Go through the listing beneath and show each line containing the string "shipping".

- The data:
........

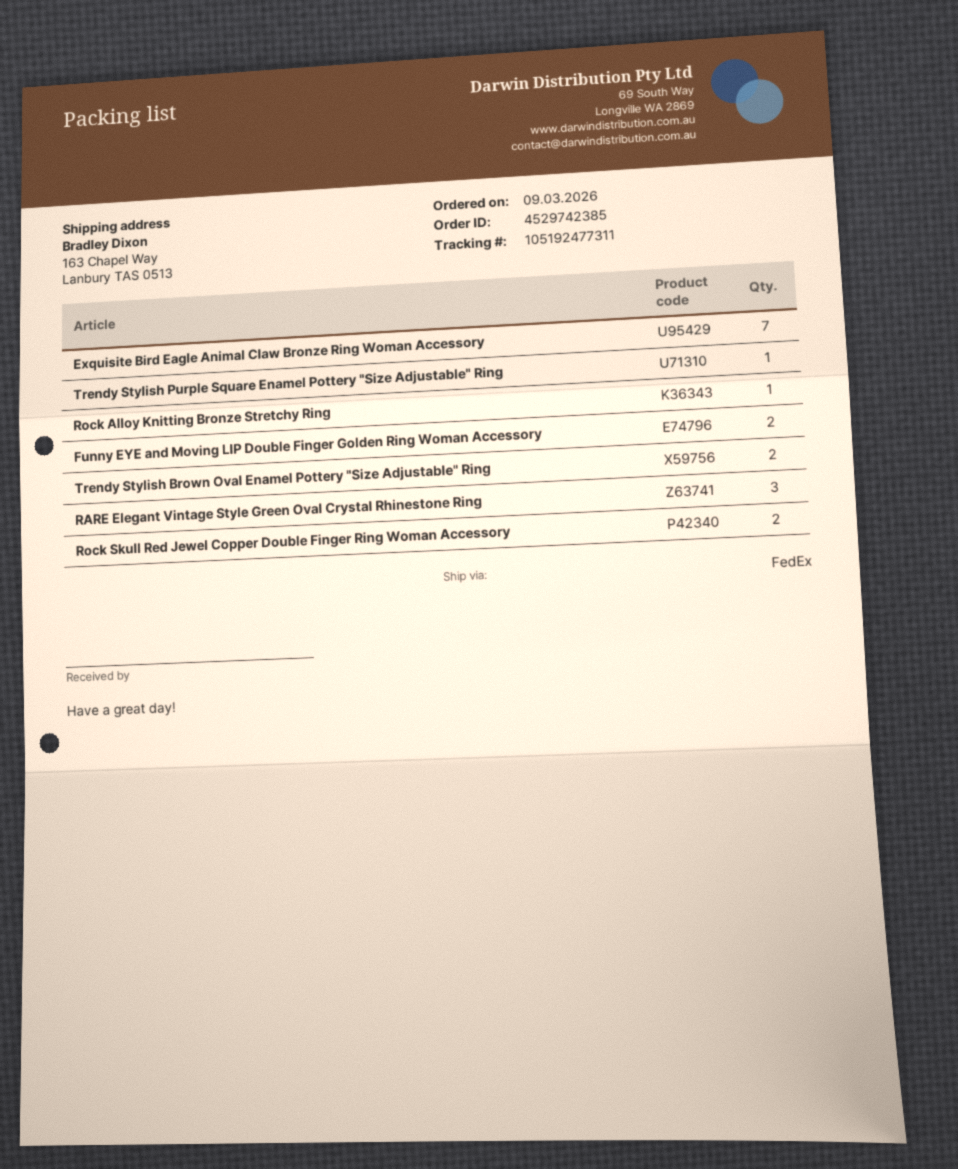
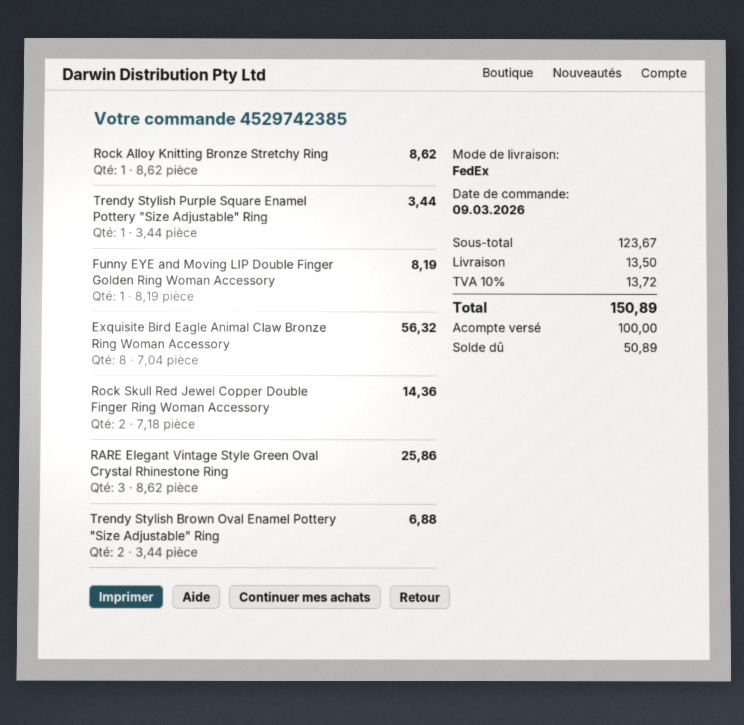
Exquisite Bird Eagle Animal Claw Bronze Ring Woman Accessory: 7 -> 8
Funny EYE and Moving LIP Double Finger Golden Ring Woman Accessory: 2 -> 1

........

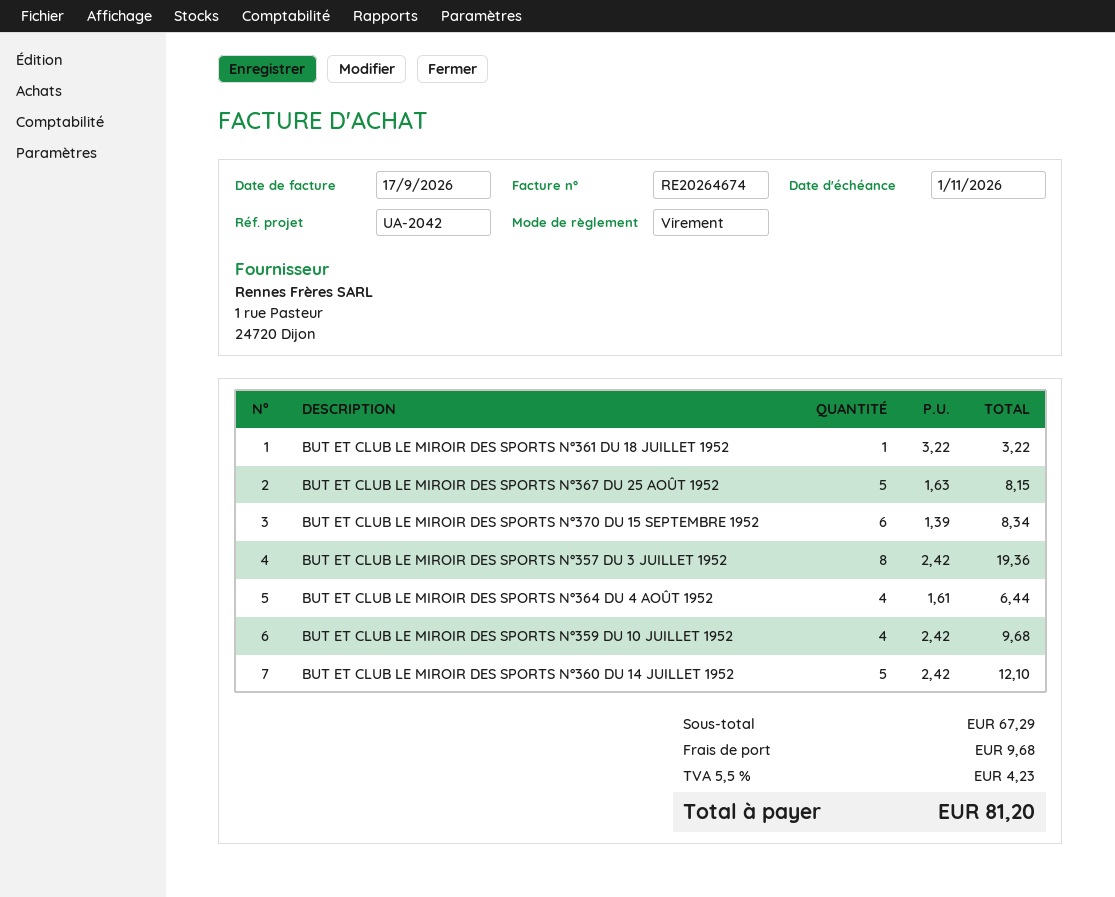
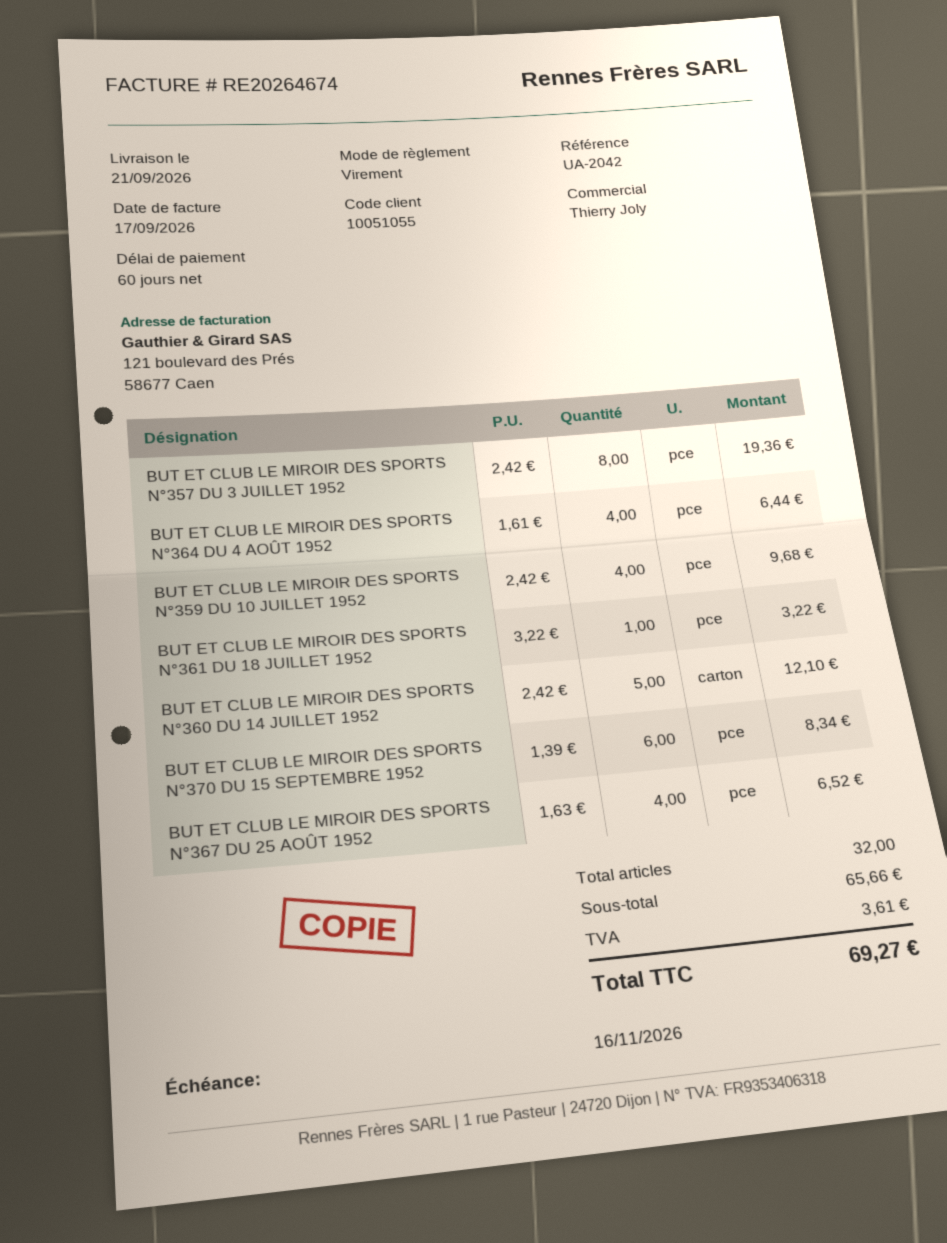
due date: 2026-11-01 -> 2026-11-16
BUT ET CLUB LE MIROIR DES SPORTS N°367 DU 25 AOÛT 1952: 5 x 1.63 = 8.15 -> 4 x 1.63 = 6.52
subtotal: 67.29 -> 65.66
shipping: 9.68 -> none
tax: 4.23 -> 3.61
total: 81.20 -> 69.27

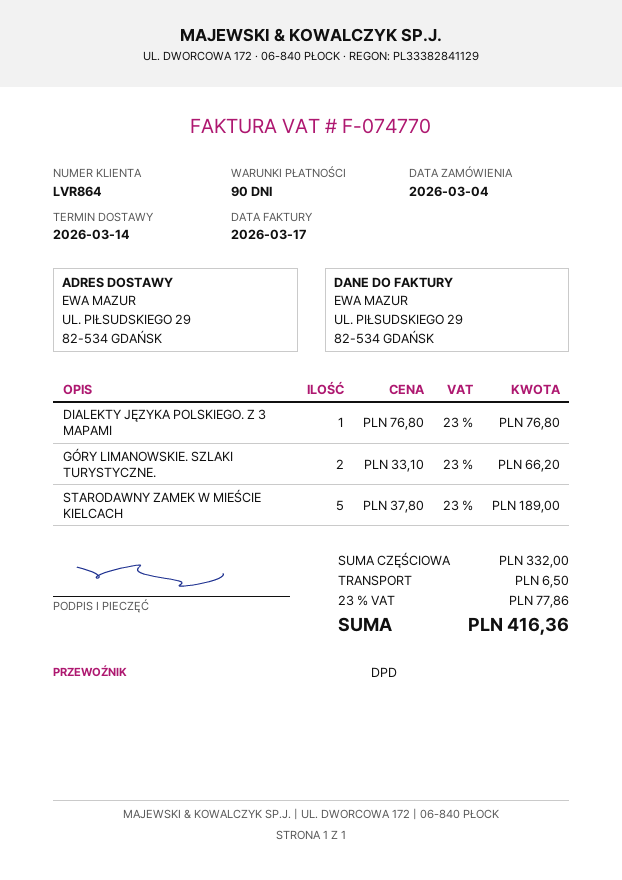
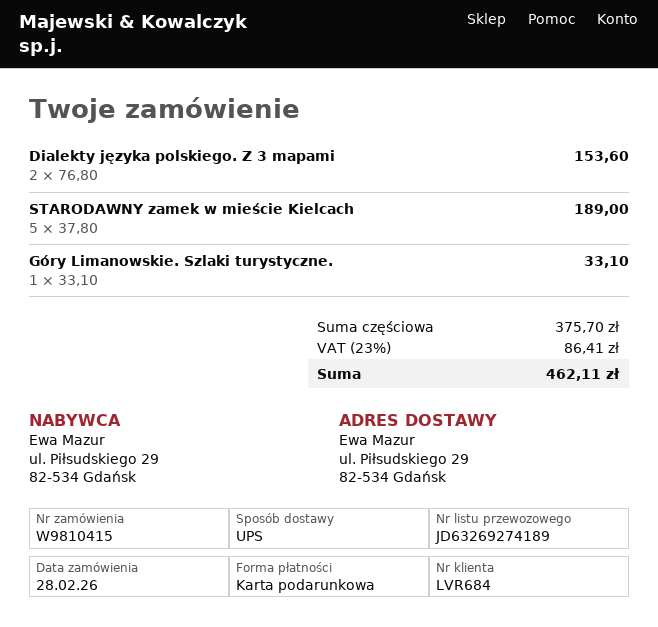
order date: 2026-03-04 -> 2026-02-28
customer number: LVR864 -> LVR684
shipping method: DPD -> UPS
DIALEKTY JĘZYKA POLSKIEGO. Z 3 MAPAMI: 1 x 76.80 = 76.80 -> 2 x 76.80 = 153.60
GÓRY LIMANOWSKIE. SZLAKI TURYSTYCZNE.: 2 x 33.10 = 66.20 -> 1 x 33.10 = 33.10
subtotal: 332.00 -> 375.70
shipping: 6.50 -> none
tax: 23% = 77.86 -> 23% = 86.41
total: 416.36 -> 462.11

........

- Finished task:
shipping: 9.68 -> none
shipping method: DPD -> UPS
shipping: 6.50 -> none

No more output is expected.